**Your objective**: Would you print all of the records below exactly, without skipping any?

Edit tracking data
----
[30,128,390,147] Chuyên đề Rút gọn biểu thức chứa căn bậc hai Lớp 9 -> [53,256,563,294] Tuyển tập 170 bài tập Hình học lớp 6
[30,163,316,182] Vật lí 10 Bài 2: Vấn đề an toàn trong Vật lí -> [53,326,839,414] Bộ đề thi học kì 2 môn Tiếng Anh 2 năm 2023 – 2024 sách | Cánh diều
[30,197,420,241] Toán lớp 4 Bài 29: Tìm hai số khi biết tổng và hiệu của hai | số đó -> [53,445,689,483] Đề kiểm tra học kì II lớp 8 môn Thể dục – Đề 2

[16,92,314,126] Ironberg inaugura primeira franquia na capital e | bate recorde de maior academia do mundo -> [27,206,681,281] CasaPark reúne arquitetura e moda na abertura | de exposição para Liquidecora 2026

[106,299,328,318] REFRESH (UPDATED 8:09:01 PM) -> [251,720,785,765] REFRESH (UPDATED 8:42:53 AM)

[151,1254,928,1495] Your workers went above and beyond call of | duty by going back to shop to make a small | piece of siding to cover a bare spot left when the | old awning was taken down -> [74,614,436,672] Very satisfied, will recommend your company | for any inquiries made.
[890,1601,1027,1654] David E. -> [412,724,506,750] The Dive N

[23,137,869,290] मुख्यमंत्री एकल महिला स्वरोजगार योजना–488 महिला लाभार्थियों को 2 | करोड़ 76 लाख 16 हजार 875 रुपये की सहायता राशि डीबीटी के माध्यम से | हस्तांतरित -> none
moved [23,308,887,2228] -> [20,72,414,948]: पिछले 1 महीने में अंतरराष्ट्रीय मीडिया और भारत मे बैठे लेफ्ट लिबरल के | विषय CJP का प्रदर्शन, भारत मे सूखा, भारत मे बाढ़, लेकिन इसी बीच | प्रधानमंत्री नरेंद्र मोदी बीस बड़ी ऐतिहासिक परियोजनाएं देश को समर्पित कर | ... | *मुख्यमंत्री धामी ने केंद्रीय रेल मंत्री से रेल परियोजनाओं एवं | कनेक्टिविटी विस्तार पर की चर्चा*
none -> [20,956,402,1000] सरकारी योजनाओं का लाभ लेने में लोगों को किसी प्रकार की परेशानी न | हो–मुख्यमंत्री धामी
----
**Worked solution**:
[30,128,390,147] Chuyên đề Rút gọn biểu thức chứa căn bậc hai Lớp 9 -> [53,256,563,294] Tuyển tập 170 bài tập Hình học lớp 6
[30,163,316,182] Vật lí 10 Bài 2: Vấn đề an toàn trong Vật lí -> [53,326,839,414] Bộ đề thi học kì 2 môn Tiếng Anh 2 năm 2023 – 2024 sách | Cánh diều
[30,197,420,241] Toán lớp 4 Bài 29: Tìm hai số khi biết tổng và hiệu của hai | số đó -> [53,445,689,483] Đề kiểm tra học kì II lớp 8 môn Thể dục – Đề 2

[16,92,314,126] Ironberg inaugura primeira franquia na capital e | bate recorde de maior academia do mundo -> [27,206,681,281] CasaPark reúne arquitetura e moda na abertura | de exposição para Liquidecora 2026

[106,299,328,318] REFRESH (UPDATED 8:09:01 PM) -> [251,720,785,765] REFRESH (UPDATED 8:42:53 AM)

[151,1254,928,1495] Your workers went above and beyond call of | duty by going back to shop to make a small | piece of siding to cover a bare spot left when the | old awning was taken down -> [74,614,436,672] Very satisfied, will recommend your company | for any inquiries made.
[890,1601,1027,1654] David E. -> [412,724,506,750] The Dive N

[23,137,869,290] मुख्यमंत्री एकल महिला स्वरोजगार योजना–488 महिला लाभार्थियों को 2 | करोड़ 76 लाख 16 हजार 875 रुपये की सहायता राशि डीबीटी के माध्यम से | हस्तांतरित -> none
moved [23,308,887,2228] -> [20,72,414,948]: पिछले 1 महीने में अंतरराष्ट्रीय मीडिया और भारत मे बैठे लेफ्ट लिबरल के | विषय CJP का प्रदर्शन, भारत मे सूखा, भारत मे बाढ़, लेकिन इसी बीच | प्रधानमंत्री नरेंद्र मोदी बीस बड़ी ऐतिहासिक परियोजनाएं देश को समर्पित कर | ... | *मुख्यमंत्री धामी ने केंद्रीय रेल मंत्री से रेल परियोजनाओं एवं | कनेक्टिविटी विस्तार पर की चर्चा*
none -> [20,956,402,1000] सरकारी योजनाओं का लाभ लेने में लोगों को किसी प्रकार की परेशानी न | हो–मुख्यमंत्री धामी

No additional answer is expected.